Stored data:
<<<<

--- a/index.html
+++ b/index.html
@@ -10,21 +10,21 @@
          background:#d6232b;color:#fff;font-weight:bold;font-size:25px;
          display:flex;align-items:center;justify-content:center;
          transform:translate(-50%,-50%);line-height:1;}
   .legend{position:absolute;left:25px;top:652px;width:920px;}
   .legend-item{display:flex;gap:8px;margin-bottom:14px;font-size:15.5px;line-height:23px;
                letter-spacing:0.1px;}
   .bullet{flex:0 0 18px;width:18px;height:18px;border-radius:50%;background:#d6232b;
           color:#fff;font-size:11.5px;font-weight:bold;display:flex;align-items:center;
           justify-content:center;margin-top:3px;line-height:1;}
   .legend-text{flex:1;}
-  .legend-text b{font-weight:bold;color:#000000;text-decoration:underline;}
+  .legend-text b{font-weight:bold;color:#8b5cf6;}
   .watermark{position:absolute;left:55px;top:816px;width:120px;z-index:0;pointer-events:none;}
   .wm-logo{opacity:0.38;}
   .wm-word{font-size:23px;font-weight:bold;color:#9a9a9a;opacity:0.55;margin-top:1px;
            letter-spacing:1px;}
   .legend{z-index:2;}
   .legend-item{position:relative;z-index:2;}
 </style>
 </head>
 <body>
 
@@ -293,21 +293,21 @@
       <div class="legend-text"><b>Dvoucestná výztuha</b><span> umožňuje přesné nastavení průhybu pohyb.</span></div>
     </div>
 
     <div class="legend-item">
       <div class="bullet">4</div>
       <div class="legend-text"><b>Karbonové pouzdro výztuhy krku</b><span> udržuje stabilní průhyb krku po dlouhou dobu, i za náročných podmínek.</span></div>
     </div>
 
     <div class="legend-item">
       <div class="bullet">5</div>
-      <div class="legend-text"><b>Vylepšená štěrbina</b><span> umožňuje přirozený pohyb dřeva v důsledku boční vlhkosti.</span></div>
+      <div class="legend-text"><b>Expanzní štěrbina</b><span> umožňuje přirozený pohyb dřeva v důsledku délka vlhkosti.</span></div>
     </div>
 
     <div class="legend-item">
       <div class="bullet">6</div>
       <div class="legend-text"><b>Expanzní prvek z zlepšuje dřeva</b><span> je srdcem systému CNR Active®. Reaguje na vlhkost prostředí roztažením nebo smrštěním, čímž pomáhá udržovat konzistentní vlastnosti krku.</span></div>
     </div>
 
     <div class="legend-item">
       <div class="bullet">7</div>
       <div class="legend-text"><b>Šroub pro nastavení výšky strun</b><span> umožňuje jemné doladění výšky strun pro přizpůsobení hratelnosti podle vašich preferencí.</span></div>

>>>>
<<<<

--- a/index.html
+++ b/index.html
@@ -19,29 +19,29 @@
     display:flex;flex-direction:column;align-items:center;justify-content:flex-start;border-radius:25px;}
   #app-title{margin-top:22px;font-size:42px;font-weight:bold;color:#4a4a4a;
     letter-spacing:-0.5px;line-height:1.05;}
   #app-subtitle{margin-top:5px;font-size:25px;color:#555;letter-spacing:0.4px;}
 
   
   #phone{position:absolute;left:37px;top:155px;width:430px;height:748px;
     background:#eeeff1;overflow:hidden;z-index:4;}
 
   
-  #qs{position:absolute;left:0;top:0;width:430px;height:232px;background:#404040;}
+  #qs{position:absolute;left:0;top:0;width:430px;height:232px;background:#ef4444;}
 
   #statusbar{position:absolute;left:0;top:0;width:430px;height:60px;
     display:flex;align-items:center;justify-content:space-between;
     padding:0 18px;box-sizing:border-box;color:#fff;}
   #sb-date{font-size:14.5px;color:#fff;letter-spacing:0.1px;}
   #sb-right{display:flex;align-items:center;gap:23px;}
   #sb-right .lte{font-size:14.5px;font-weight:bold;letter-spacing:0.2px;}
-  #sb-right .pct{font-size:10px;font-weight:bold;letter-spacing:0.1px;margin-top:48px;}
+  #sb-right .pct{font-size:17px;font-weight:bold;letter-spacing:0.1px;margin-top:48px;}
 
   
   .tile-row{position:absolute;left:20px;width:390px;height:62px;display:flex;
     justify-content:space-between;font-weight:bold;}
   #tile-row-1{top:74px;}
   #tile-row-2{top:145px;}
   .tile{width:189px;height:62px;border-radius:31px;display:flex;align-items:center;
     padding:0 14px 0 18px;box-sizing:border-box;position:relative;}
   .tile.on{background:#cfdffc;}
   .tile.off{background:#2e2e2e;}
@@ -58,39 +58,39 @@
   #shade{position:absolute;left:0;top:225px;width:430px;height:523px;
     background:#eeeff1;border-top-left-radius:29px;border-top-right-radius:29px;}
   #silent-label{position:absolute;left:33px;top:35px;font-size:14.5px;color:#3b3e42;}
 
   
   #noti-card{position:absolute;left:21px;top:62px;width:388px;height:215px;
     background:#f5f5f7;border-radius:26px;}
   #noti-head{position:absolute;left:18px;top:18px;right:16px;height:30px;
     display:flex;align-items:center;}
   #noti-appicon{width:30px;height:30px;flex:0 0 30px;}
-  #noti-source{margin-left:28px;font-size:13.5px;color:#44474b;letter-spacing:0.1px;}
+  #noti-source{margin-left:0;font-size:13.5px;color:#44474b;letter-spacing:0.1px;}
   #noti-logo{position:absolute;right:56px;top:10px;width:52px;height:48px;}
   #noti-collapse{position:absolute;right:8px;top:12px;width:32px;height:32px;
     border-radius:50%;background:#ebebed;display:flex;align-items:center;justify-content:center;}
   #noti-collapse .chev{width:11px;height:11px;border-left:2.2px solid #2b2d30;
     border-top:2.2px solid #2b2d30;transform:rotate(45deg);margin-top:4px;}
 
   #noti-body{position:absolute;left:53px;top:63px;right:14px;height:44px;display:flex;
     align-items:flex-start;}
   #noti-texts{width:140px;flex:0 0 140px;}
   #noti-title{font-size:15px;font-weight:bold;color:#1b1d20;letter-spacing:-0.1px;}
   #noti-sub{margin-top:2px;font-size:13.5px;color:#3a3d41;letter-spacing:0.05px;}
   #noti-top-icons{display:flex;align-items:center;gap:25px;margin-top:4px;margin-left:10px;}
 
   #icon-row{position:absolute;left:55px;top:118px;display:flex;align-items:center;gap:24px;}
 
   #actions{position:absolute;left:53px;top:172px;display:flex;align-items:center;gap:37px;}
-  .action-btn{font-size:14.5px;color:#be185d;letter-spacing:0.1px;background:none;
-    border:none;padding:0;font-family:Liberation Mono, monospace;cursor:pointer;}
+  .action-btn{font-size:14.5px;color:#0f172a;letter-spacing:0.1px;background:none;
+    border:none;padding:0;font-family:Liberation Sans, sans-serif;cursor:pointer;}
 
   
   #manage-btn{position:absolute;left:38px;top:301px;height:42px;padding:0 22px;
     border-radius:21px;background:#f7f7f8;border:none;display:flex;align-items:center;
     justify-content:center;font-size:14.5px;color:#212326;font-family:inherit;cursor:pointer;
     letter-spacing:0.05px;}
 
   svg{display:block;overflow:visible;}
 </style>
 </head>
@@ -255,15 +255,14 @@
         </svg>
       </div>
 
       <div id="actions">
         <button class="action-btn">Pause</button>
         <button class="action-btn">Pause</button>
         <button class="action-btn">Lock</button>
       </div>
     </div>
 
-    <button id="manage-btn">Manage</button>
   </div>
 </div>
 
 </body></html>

>>>>

Each line in the records that carries "vlhkosti" must be copied out.

-      <div class="legend-text"><b>Vylepšená štěrbina</b><span> umožňuje přirozený pohyb dřeva v důsledku boční vlhkosti.</span></div>
+      <div class="legend-text"><b>Expanzní štěrbina</b><span> umožňuje přirozený pohyb dřeva v důsledku délka vlhkosti.</span></div>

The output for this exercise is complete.